## RECORDS PROVIDED:

===============

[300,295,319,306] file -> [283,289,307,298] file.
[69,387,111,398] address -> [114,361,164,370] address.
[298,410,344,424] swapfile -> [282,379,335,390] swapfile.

===============

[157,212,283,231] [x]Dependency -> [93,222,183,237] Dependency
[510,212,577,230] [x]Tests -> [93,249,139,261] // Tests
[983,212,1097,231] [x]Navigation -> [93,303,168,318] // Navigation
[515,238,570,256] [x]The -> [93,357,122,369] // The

===============

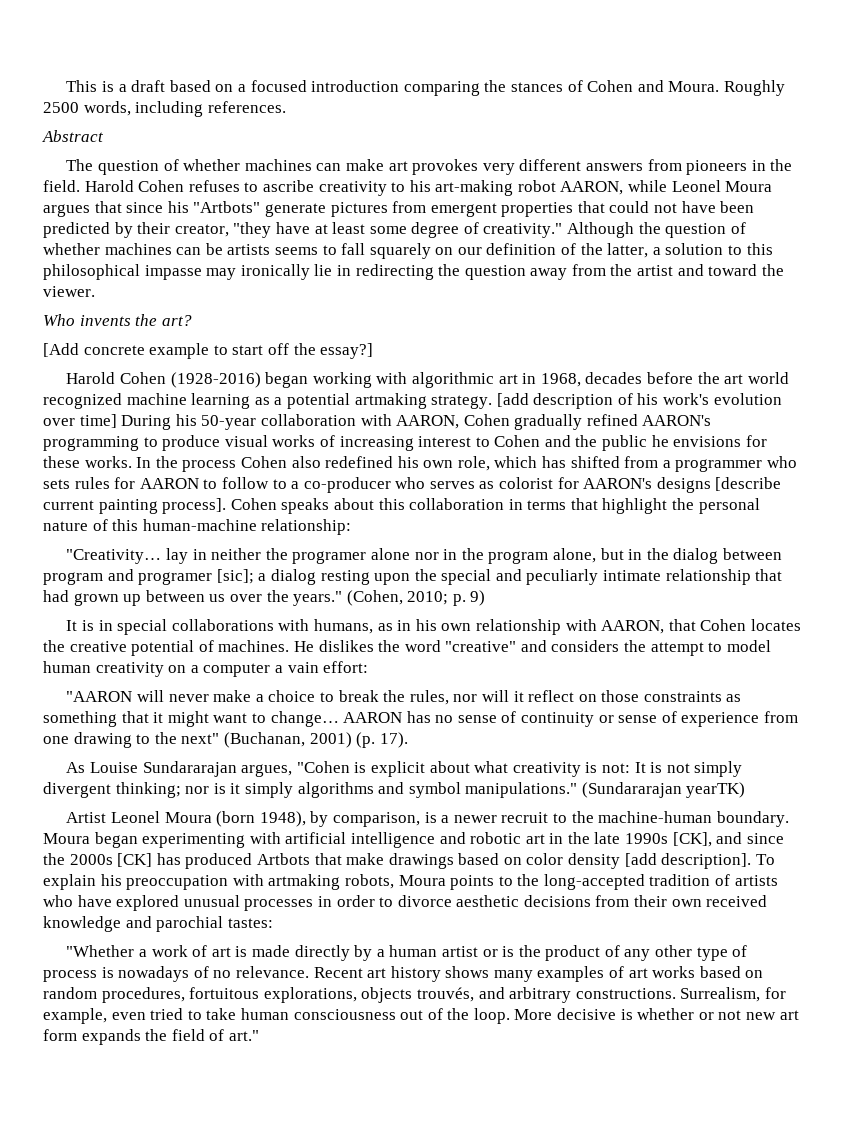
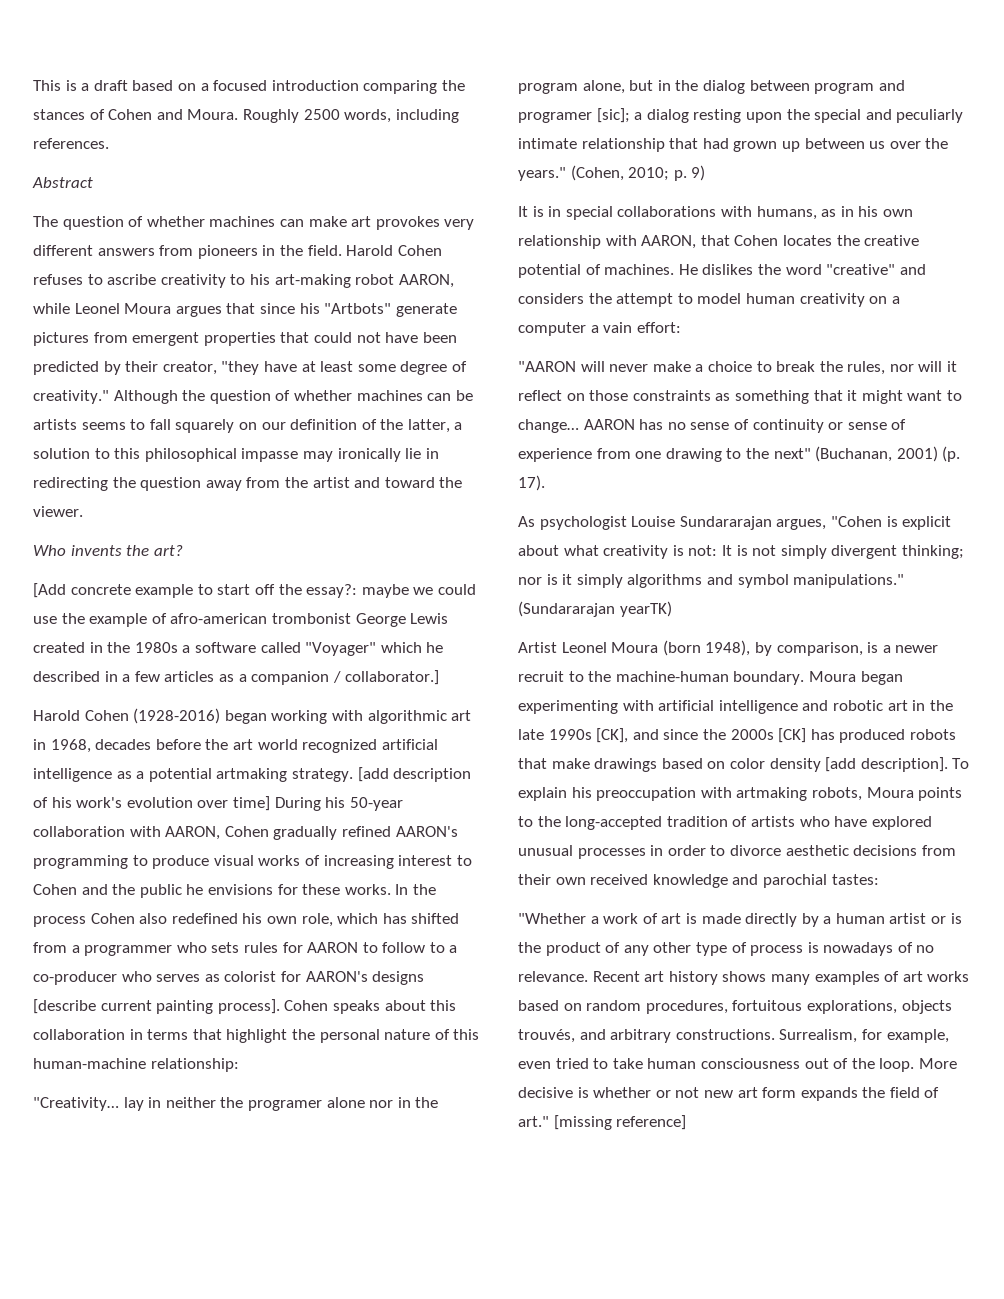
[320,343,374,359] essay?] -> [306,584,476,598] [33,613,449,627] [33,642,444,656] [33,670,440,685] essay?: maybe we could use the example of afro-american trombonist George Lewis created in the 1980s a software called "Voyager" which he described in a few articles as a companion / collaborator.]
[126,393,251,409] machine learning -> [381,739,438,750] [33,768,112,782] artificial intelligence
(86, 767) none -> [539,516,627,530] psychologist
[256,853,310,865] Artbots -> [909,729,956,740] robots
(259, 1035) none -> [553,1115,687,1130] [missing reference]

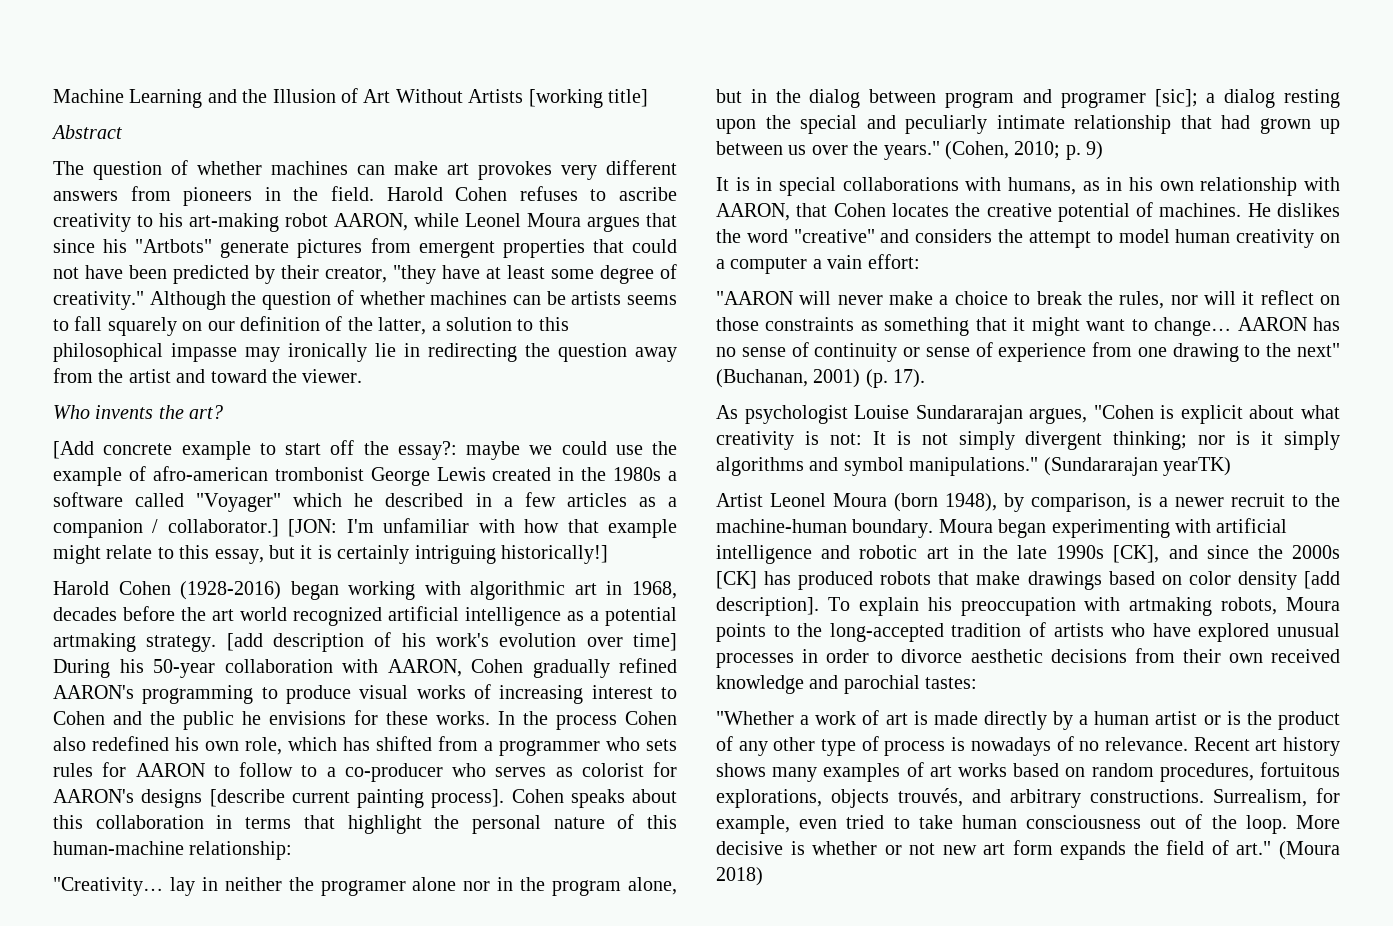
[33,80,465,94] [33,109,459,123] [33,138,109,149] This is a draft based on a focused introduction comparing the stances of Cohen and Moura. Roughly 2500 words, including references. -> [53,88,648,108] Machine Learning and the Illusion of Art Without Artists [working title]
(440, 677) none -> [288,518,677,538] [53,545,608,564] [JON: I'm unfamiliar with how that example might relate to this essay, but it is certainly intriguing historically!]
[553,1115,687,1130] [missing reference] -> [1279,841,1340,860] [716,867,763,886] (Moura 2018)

===============

Where a line of the entries contains the word "none", copy that line.

(86, 767) none -> [539,516,627,530] psychologist
(259, 1035) none -> [553,1115,687,1130] [missing reference]
(440, 677) none -> [288,518,677,538] [53,545,608,564] [JON: I'm unfamiliar with how that example might relate to this essay, but it is certainly intriguing historically!]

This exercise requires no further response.